Example 1 Methylcobalamin (I)
In an inert atmosphere and red light, 10 g (0.0074 mol) cyanocobalamin, 0.65 g (0.0027 mol) cobalt (II) chloride hexahydrate, 6.65 g (0.075 mol) dimethyl carbonate in 125 ml water. Mol) was added to a stirred solution of 4.2 g (0.11 mol) of sodium borohydride and 0.42 g of 1N sodium hydroxide in 25 ml of water at 35-40 ° C. over 2 hours. After stirring for 4 hours at the same temperature, the mixture was allowed to cool at 10 ° C., stirred for a further 3 hours and then filtered. The resulting solid was treated with 200 ml of acetone / water (60:40 v / v) and filtered. The resulting solution was concentrated under reduced pressure until acetone was removed. This aqueous solution was chromatographed through 500 ml of nonpolar resin (Amberlite XAD-2). All inorganic salts were removed by first washing with water until constant conductivity, and then methylcobalamin was eluted with a methanol / water (50/50 v / v) mixture. The eluate containing the pure product was concentrated under reduced pressure and then precipitated with 10 volumes of acetone to give 8.4 g (85%).
UV spectrum, pH 2.0 solution: maximum absorption at 262-266, 303-307 and 459-463 nm.
UV spectrum, pH 7.0 solution: maximum absorption at 265-269, 340-344 and 520-524 nm.
The purity by chromatographic evaluation (HPLC) was> 99%.

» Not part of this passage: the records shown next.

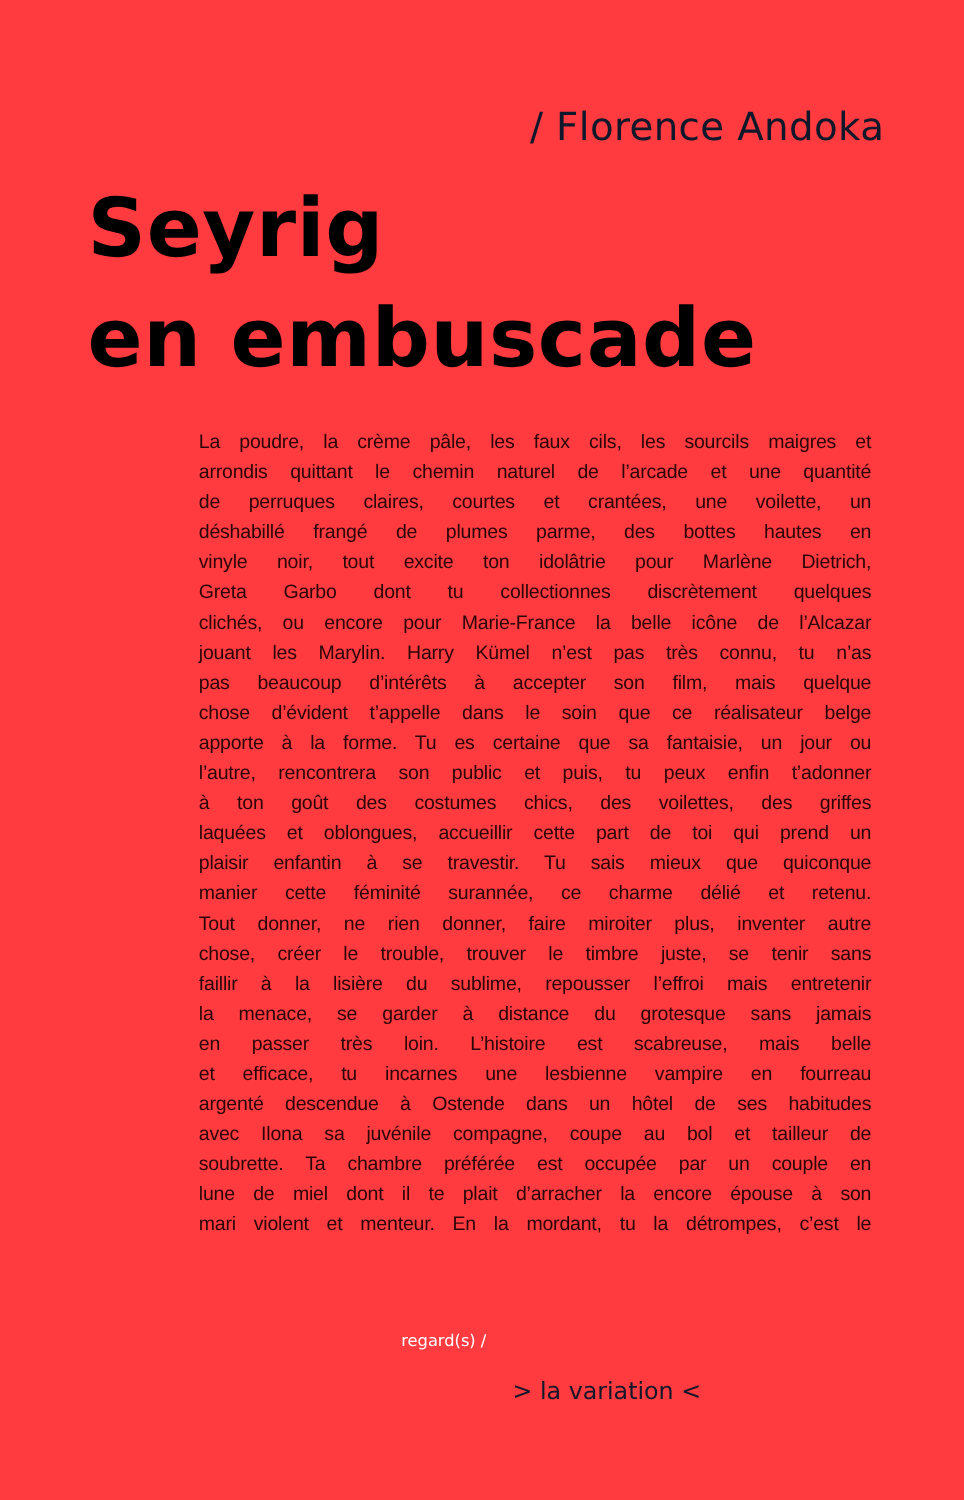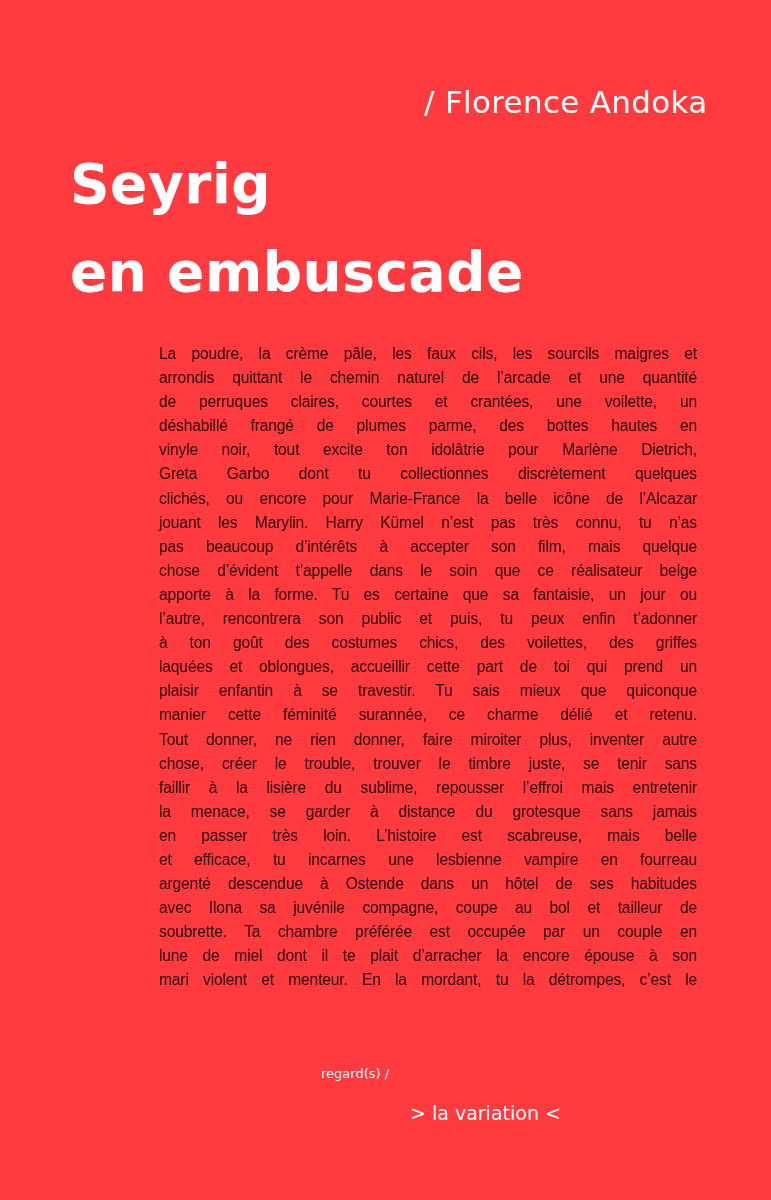--- a/index.html
+++ b/index.html
@@ -12,32 +12,32 @@
       background: #ff3b40;
       position: relative;
       overflow: hidden;
       font-family: "DejaVu Sans", "Liberation Sans", sans-serif;
     }
     .author {
       position: absolute;
       left: 424px;
       top: 84px;
       font-size: 31px;
-      color: #ffffff;
+      color: #0f172a;
       letter-spacing: 0.3px;
       white-space: nowrap;
     }
     .title {
       position: absolute;
       left: 70px;
       top: 140px;
-      color: #ffffff;
+      color: #000000;
       font-family: "DejaVu Sans", sans-serif;
       font-weight: bold;
-      font-size: 55px;
+      font-size: 65px;
       line-height: 88px;
       letter-spacing: 0.5px;
     }
     .title div { white-space: nowrap; }
     .body-text {
       position: absolute;
       left: 159px;
       top: 342px;
       width: 538px;
       color: #2a0608;
@@ -60,21 +60,21 @@
       top: 1066px;
       font-size: 13px;
       color: #ffffff;
       white-space: nowrap;
     }
     .collection {
       position: absolute;
       left: 410px;
       top: 1102px;
       font-size: 19px;
-      color: #ffffff;
+      color: #0f172a;
       white-space: nowrap;
       text-align: center;
     }
   </style>
 </head>
 <body>
 
 <div>
   <div class="author">/ Florence Andoka</div>
 

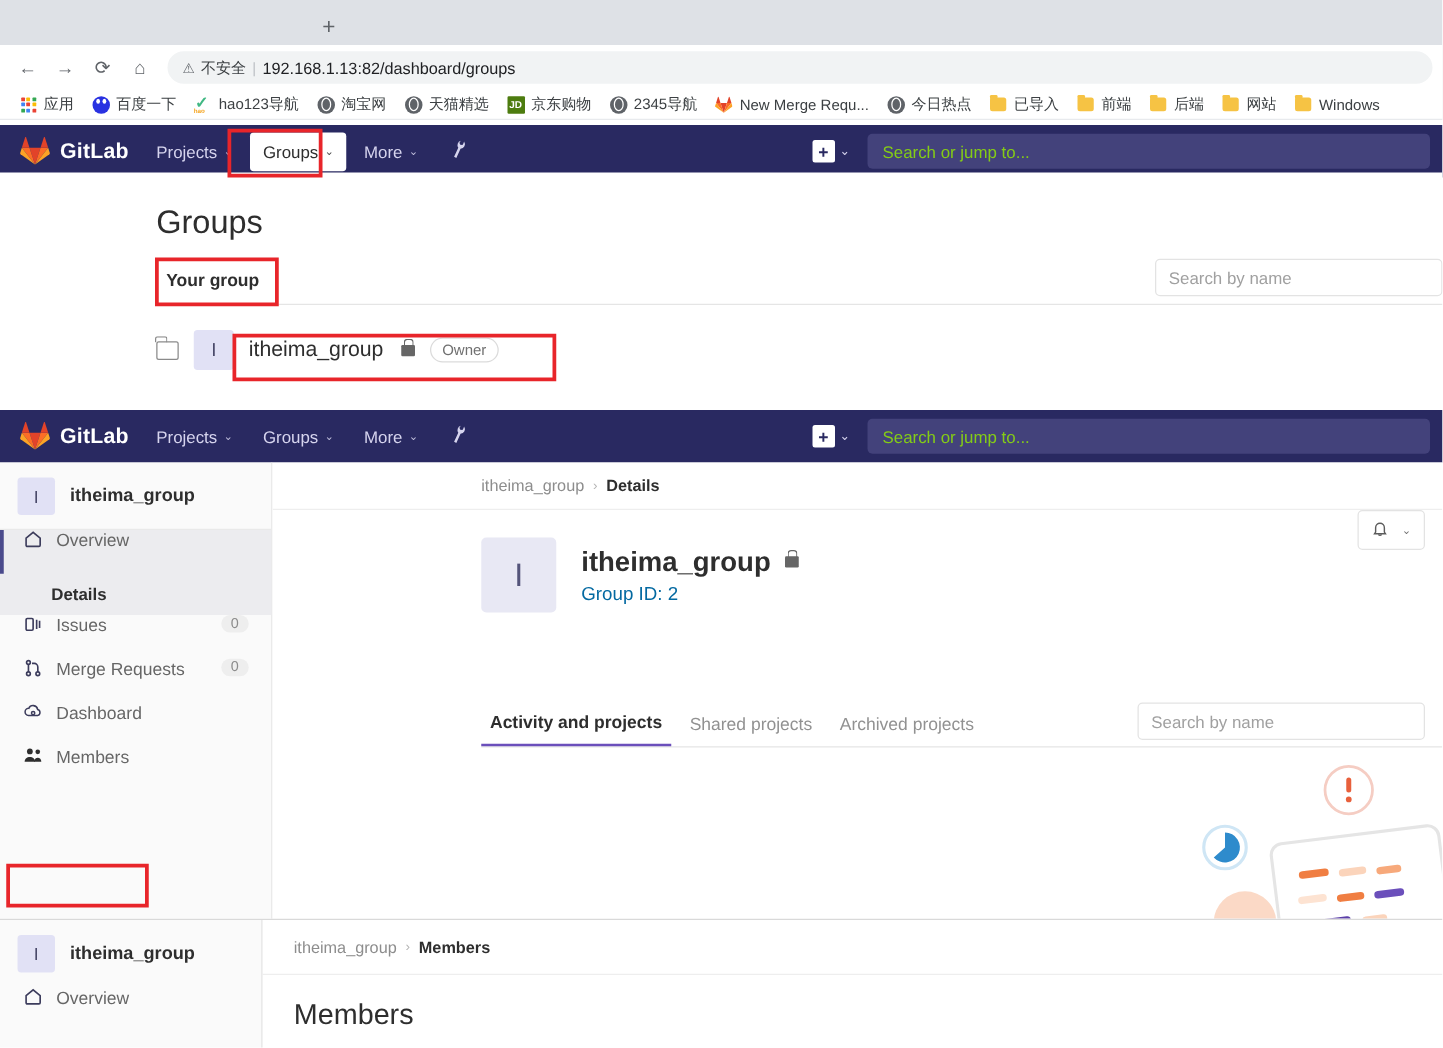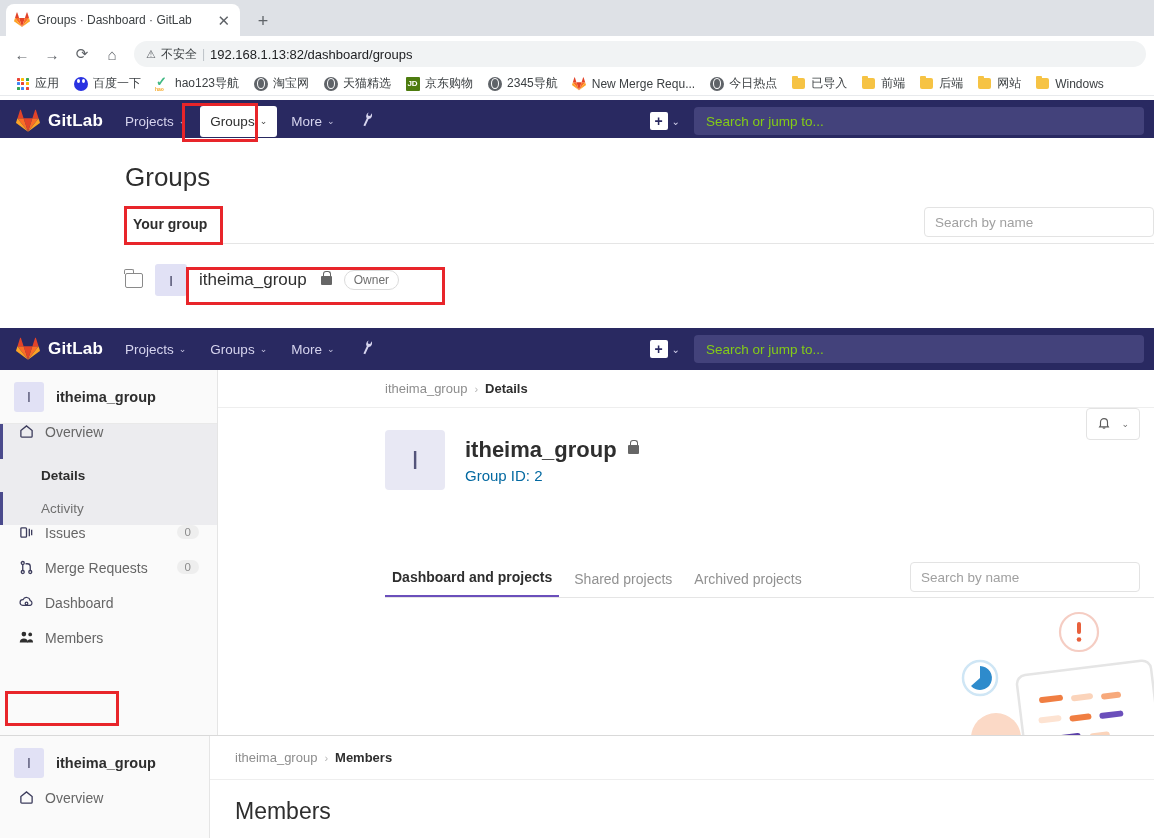--- a/index.html
+++ b/index.html
@@ -179,35 +179,20 @@
   
   .anno { position: absolute; border: 3px solid #e8252a; pointer-events: none; z-index: 50; }
 </style>
 </head>
 <body>
 
 <div class="page">
 
   <div class="browser-chrome">
     <div class="tabstrip">
-      <div class="tab">
-        <span class="tab-favicon">
-          <svg viewBox="0 0 36 36" width="16" height="16">
-            <path d="M18 34L24.6 13.7H11.4z" fill="#e24329"></path>
-            <path d="M18 34L11.4 13.7H2.2z" fill="#fc6d26"></path>
-            <path d="M2.2 13.7L.2 20a1.4 1.4 0 00.5 1.5L18 34z" fill="#fca326"></path>
-            <path d="M2.2 13.7h9.2L7.4 1.4c-.2-.6-1.1-.6-1.3 0z" fill="#e24329"></path>
-            <path d="M18 34l6.6-20.3h9.2z" fill="#fc6d26"></path>
-            <path d="M33.8 13.7l2 6.3a1.4 1.4 0 01-.5 1.5L18 34z" fill="#fca326"></path>
-            <path d="M33.8 13.7h-9.2l4-12.3c.2-.6 1.1-.6 1.3 0z" fill="#e24329"></path>
-          </svg>
-        </span>
-        <span class="tab-title">Groups · Dashboard · GitLab</span>
-        <span class="tab-close">✕</span>
-      </div>
       <div class="new-tab">+</div>
     </div>
 
     <div class="toolbar">
       <div class="nav-btn">←</div>
       <div class="nav-btn">→</div>
       <div class="nav-btn">⟳</div>
       <div class="nav-btn">⌂</div>
       <div class="omnibox">
         <span class="omni-warn">⚠</span>
@@ -427,23 +412,20 @@
           <span class="sb-ico">
             <svg width="15" height="15" viewBox="0 0 16 16" fill="none" stroke="#3c3c5c" stroke-width="1.4">
                 <path d="M2 7l6-5 6 5v6a1 1 0 01-1 1H3a1 1 0 01-1-1z"></path>
               </svg>
           </span>
           <span>Overview</span>
         </div>
         <div class="sb-sub sel">
           <span>Details</span>
         </div>
-        <div class="sb-sub">
-          <span>Activity</span>
-        </div>
       </div>
       <div class="sb-item">
         <span class="sb-ico">
           <svg width="15" height="15" viewBox="0 0 16 16" fill="none" stroke="#3c3c5c" stroke-width="1.4">
               <rect x="2" y="3" width="6" height="10" rx="1"></rect>
               <path d="M11 4v8"></path>
               <path d="M13.5 5v6"></path>
             </svg>
         </span>
         <span>Issues</span>
@@ -503,21 +485,21 @@
       <div class="bell-btn">
         <span>
           <svg width="14" height="14" viewBox="0 0 16 16" fill="none" stroke="#5c5c5c" stroke-width="1.3">
               <path d="M4 11V7a4 4 0 018 0v4l1 1.5H3z"></path>
               <path d="M6.6 13.2a1.6 1.6 0 002.8 0"></path>
             </svg>
         </span>
         <span class="caret">⌄</span>
       </div>
       <div class="tabs2">
-        <div class="tab2 sel">Dashboard and projects</div>
+        <div class="tab2 sel">Activity and projects</div>
         <div class="tab2">Shared projects</div>
         <div class="tab2">Archived projects</div>
         <div class="search2">Search by name</div>
       </div>
       <div class="empty-illustration">
         <svg width="230" height="130" viewBox="0 0 230 130">
           <circle cx="155" cy="22" r="19" fill="none" stroke="#f5cdc3" stroke-width="2.2"></circle>
           <rect x="153" y="12" width="4" height="12" rx="2" fill="#e8603c"></rect>
           <circle cx="155" cy="29.5" r="2.3" fill="#e8603c"></circle>
           <circle cx="56" cy="68" r="17" fill="none" stroke="#cfe6f5" stroke-width="2.5"></circle>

(Example 2) Methylcobalamin (I)
To a solution of 13 g (0.0096 mol) of cyanocobalamin, 0.91 g (0.0038 mol) of cobalt (II) chloride hexahydrate in 169 ml of water was added. The mixture was heated at 35-37 ° C., protected from light under a nitrogen atmosphere, a solution of 4.75 g (0.053 mol) of dimethyl carbonate in 13 ml of methyl ethyl ketone, and 26 ml of water containing 0.26 ml of 2N sodium hydroxide. A solution of 5.2 g (0.138 mol) of sodium borohydride in was added simultaneously over 3 hours. After stirring for 1 hour at 35-37 ° C., the mixture was allowed to cool at 12 ° C., stirred for an additional 3 hours and filtered. The resulting solid was treated with 182 ml of acetone / water (50:50 v / v) at 35-40 ° C. and filtered. The resulting solution was concentrated under reduced pressure until acetone was removed. This aqueous solution was chromatographed through 500 ml of non-polar resin (Diaion HP20L). All inorganic salts were removed by first washing with water until constant conductivity, then the methylcobalamin was eluted with a methanol / water (50/50 v / v) mixture. Fractions containing pure product were concentrated under reduced pressure and then precipitated with 10 volumes of acetone to give 11.6 g (90%).

Claims (5)

  A process for producing methylcobalamin comprising methylation of cyanocobalamin or hydroxocobalamin with dimethyl carbonate in the presence of a reducing agent.   The process of claim 1, wherein the methylation occurs in an aqueous or water-organic medium in the presence of a sequestering agent of cyano ions.   The method according to claim 1 or 2, wherein the reducing agent is sodium borohydride.   The method according to any one of claims 1 to 3, wherein the sequestering agent is iron (II) sulfate or cobalt (II) chloride.   5. A process according to any one of claims 1 to 4 wherein the reaction occurs by adding sodium borohydride and dimethyl carbonate sequentially or simultaneously.